What is required:
Within the data that follows, set down exactly the lines from the one containing "tax: 23% = 62.15 -> 6% = 14.99" through the one containing "Sink or Swim", both ends included.

——

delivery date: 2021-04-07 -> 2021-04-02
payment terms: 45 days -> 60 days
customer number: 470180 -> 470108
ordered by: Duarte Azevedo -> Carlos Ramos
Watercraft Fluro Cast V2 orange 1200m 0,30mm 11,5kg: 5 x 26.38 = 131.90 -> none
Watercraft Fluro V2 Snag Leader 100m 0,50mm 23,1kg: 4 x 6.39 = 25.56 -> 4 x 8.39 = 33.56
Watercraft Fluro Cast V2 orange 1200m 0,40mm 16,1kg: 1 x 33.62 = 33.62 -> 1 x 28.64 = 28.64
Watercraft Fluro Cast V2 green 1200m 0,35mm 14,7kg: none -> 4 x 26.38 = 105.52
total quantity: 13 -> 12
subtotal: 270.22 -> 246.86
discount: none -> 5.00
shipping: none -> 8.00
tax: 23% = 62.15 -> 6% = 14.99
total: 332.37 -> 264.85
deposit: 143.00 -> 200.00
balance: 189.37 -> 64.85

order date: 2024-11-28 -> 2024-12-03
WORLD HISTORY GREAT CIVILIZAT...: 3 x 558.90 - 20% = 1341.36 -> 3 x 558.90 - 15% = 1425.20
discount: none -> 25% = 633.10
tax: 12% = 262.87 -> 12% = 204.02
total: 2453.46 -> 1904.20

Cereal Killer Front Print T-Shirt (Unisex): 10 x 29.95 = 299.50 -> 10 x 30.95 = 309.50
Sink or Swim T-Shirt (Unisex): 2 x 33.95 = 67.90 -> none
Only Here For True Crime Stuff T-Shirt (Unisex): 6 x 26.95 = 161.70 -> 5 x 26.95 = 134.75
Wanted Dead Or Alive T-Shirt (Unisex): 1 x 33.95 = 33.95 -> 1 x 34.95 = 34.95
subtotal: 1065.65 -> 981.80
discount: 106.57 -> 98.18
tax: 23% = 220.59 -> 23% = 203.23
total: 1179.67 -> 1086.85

——

Finished exercise:
tax: 23% = 62.15 -> 6% = 14.99
total: 332.37 -> 264.85
deposit: 143.00 -> 200.00
balance: 189.37 -> 64.85

order date: 2024-11-28 -> 2024-12-03
WORLD HISTORY GREAT CIVILIZAT...: 3 x 558.90 - 20% = 1341.36 -> 3 x 558.90 - 15% = 1425.20
discount: none -> 25% = 633.10
tax: 12% = 262.87 -> 12% = 204.02
total: 2453.46 -> 1904.20

Cereal Killer Front Print T-Shirt (Unisex): 10 x 29.95 = 299.50 -> 10 x 30.95 = 309.50
Sink or Swim T-Shirt (Unisex): 2 x 33.95 = 67.90 -> none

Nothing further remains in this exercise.